Another problem is the weather.

“In recent years we’ve had more and more frost,” he explains, “and that can damage the coffee.”

Mr Zhong has seen two really serious frosts in the two decades he has been coffee farming.

“Before that we hadn’t seen such events for forty years,” he says.

He is a Nescafé farmer, part of the Nescafé Plan which helps farmers grow viable, healthy crops and he is nearly fifty. He hopes his younger daughter will take over the family farm.

But his neighbor, Zhou San, another Nescafé farmer, is concerned that changes to the climate might mean the next generation runs into problems.

As well as farming coffee he operates a small workshop to hull the dried green coffee beans for his neighbours before they are sold to Nestlé.

“I feel strongly about climate change,” he declares, standing in front of the machinery he has invested in to build up his business.

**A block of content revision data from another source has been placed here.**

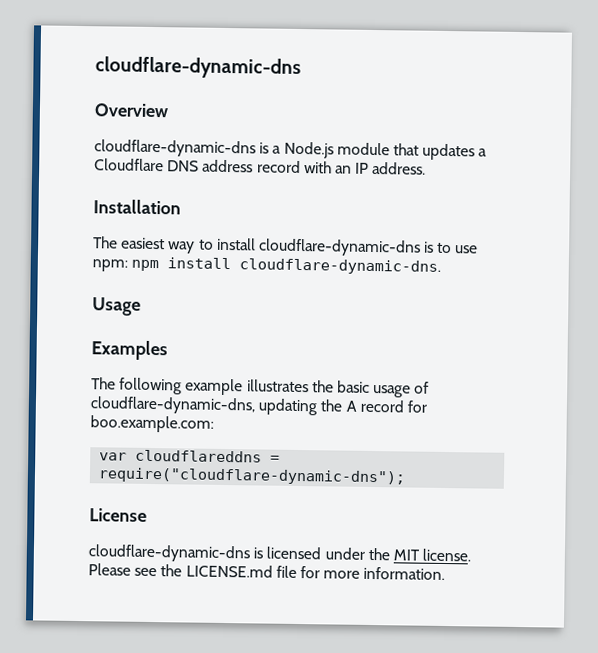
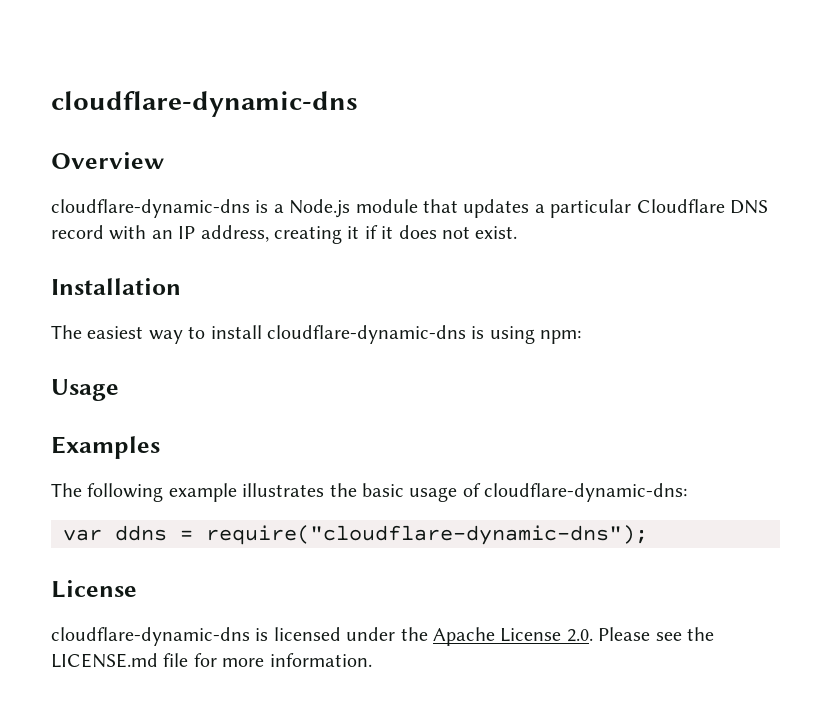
- cloudflare-dynamic-dns is a Node.js module that updates a Cloudflare DNS address record with an IP address.
+ cloudflare-dynamic-dns is a Node.js module that updates a particular Cloudflare DNS record with an IP address, creating it if it does not exist.
- The easiest way to install cloudflare-dynamic-dns is to use npm: npm install cloudflare-dynamic-dns.
+ The easiest way to install cloudflare-dynamic-dns is using npm:
- The following example illustrates the basic usage of cloudflare-dynamic-dns, updating the A record for boo.example.com:
+ The following example illustrates the basic usage of cloudflare-dynamic-dns:
- var cloudflareddns = require("cloudflare-dynamic-dns");
+ var ddns = require("cloudflare-dynamic-dns");
- cloudflare-dynamic-dns is licensed under the MIT license. Please see the LICENSE.md file for more information.
+ cloudflare-dynamic-dns is licensed under the Apache License 2.0. Please see the LICENSE.md file for more information.

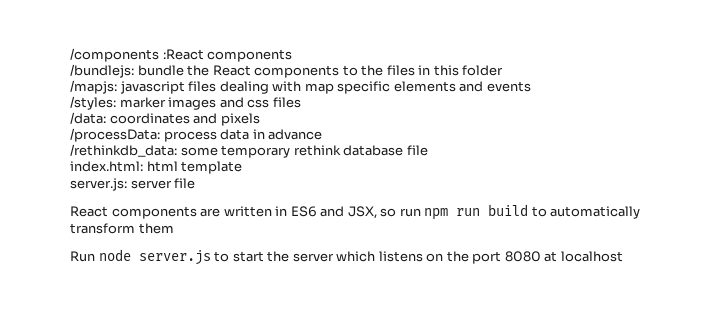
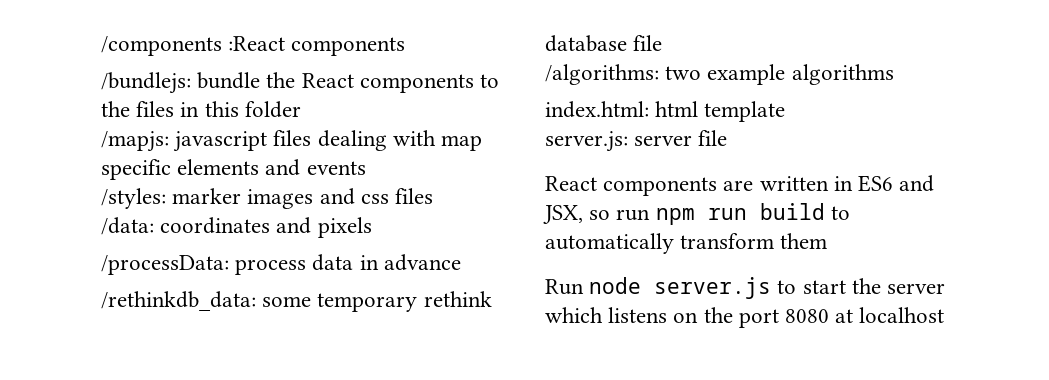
+ /algorithms: two example algorithms

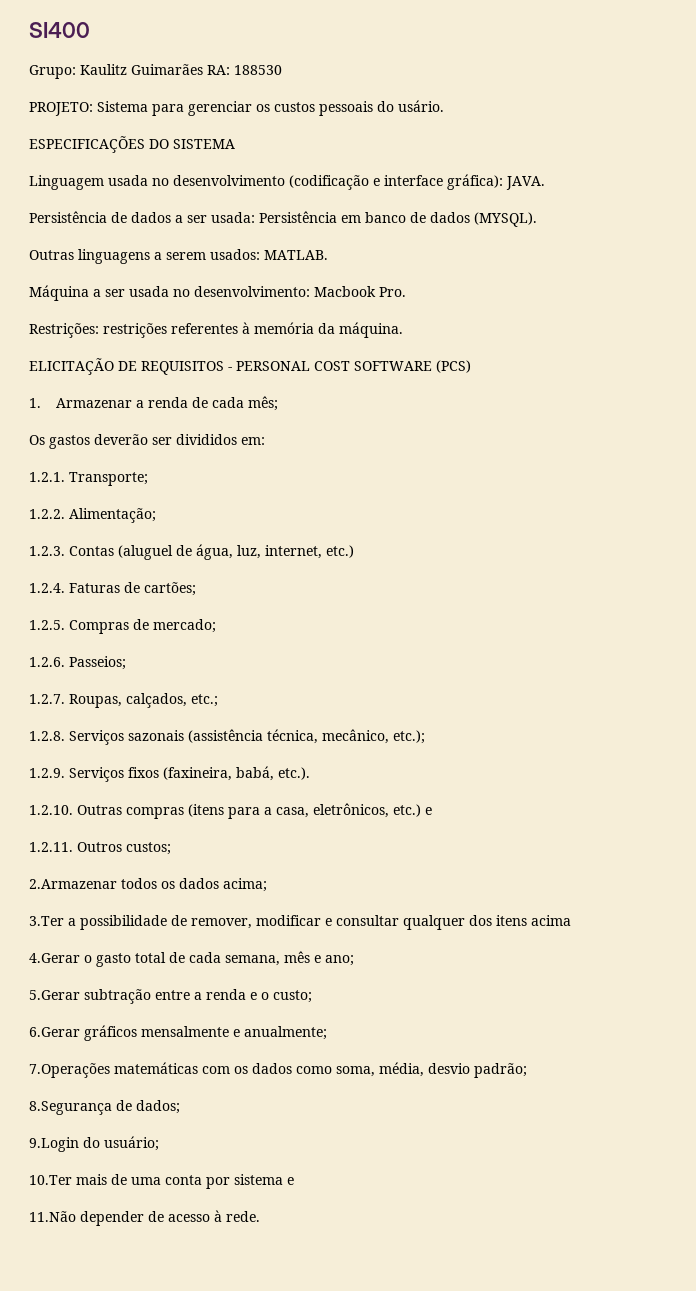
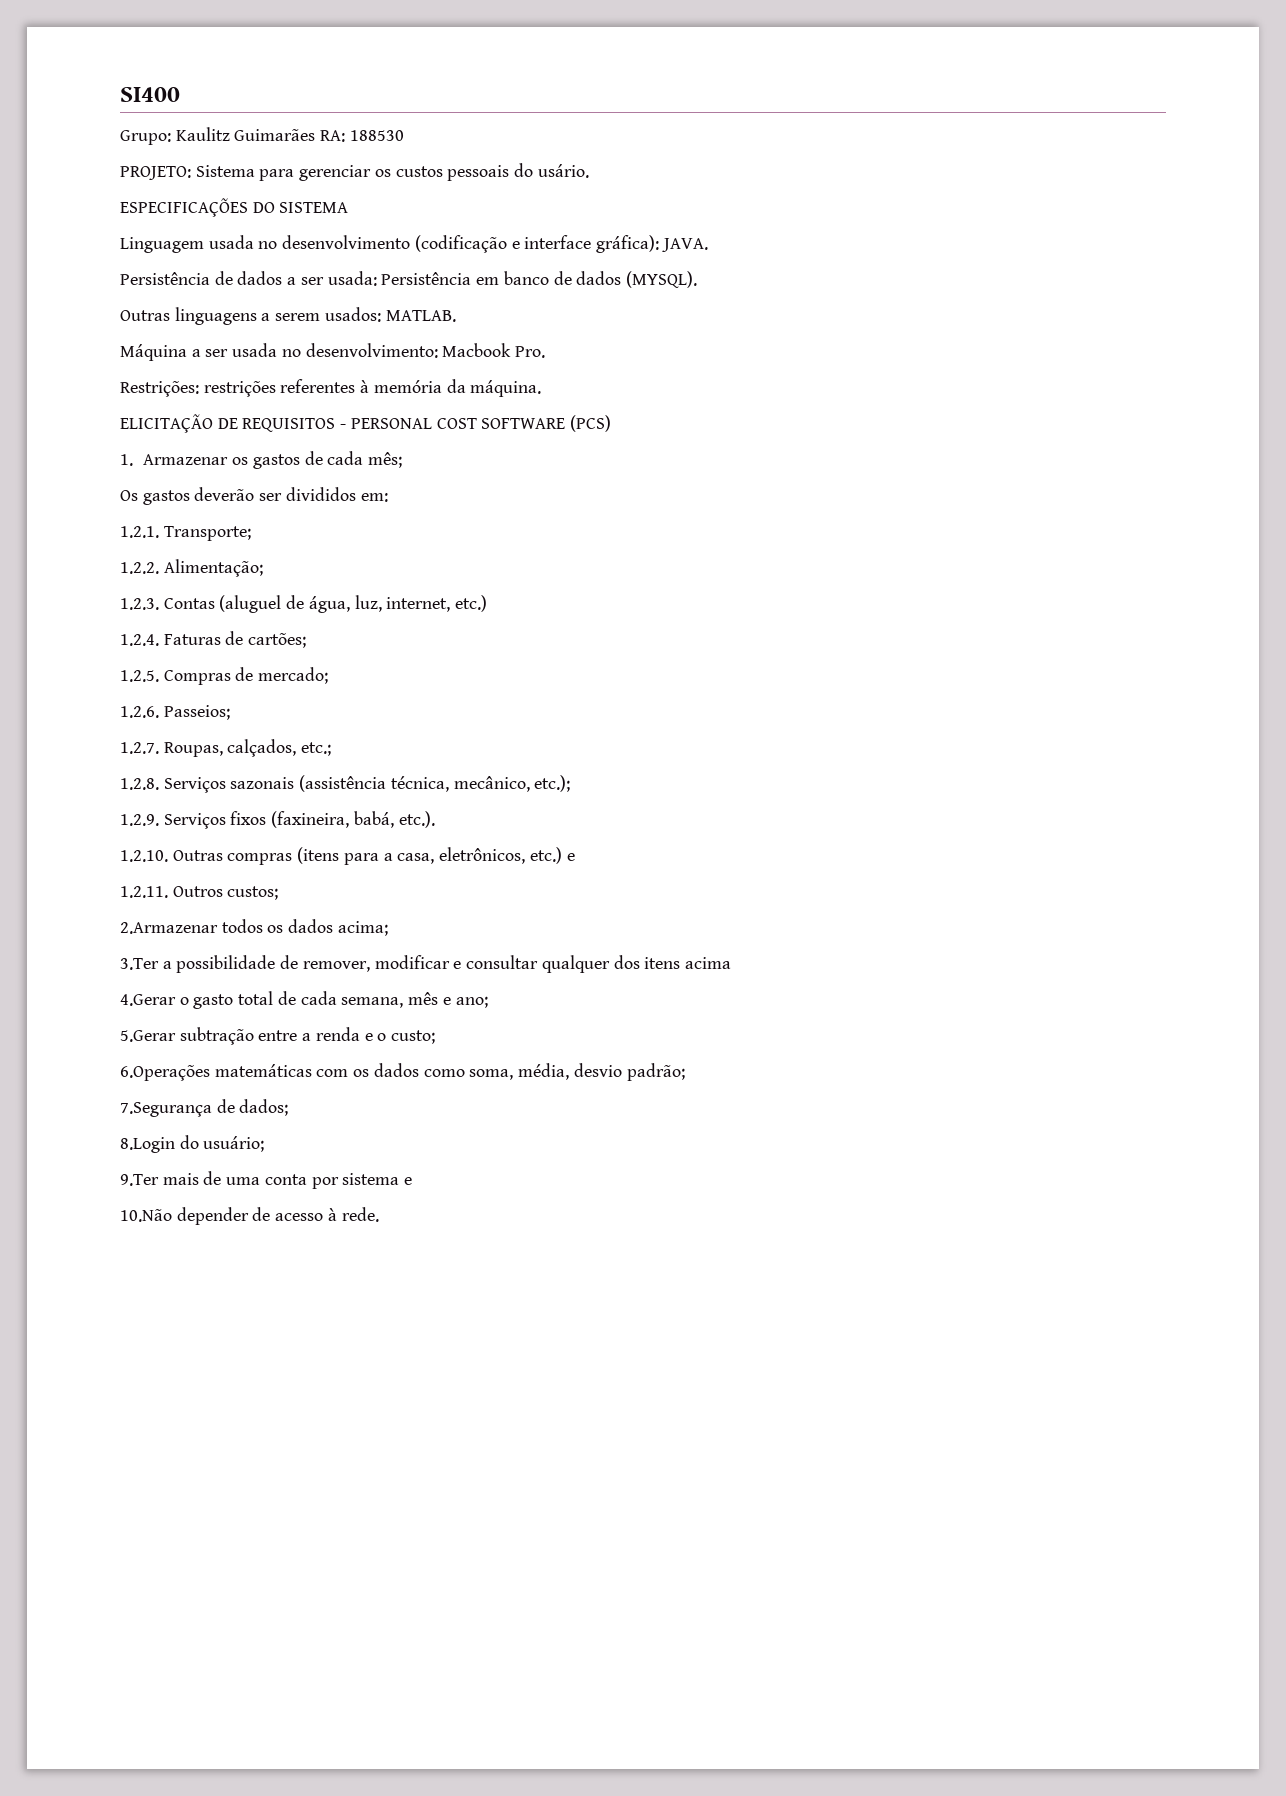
- 1. Armazenar a renda de cada mês;
+ 1. Armazenar os gastos de cada mês;
- 6.Gerar gráficos mensalmente e anualmente;
- 7.Operações matemáticas com os dados como soma, média, desvio padrão;
+ 6.Operações matemáticas com os dados como soma, média, desvio padrão;
- 8.Segurança de dados;
+ 7.Segurança de dados;
- 9.Login do usuário;
+ 8.Login do usuário;
- 10.Ter mais de uma conta por sistema e
+ 9.Ter mais de uma conta por sistema e
- 11.Não depender de acesso à rede.
+ 10.Não depender de acesso à rede.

“Sometimes it’s far too hot, at other times too cold. It’s not like it was before when it was pretty much stable,” he says. “This can affect yield and quality.”

Nescafé agronomist Liu Wen Bing works with 600 farmers across the Pu’er region helping them build sustainable businesses that can adapt to changing conditions.

“We know that in agriculture chemicals have damaged the environment over many years,” he says, “so we are helping our farmers to find alternatives”.

So Liu Wen Bing and his team are also training the farmers on news ways to manage their crops. Simple measures like careful pruning helps increase the amount of coffee each plant produces, and watering at key points in the crop cycle reduces the amount of water each plant uses.

But climate change is the bigger challenge.

Nestlé has committed to provide climate change leadership and is reducing greenhouse gas emissions across its own operations every year. In the Nescafé warehouse in Pu’er, the importance of such efforts is clear.

Nestlé needs to secure a sustainable flow of good quality green coffee for the world’s favourite coffee brand Nescafé.

During harvest time they handle 180 metric tonnes of beans each day here.

Unless the world takes the climate change challenge seriously, the Chinese farmers who supply the warehouse, and those who come after them, may find it harder in future to grow coffee successfully.

The risk then would be that they would turn to other crops, making it harder to secure the good quality supplies needed so that everyone, everywhere can enjoy a great cup of coffee.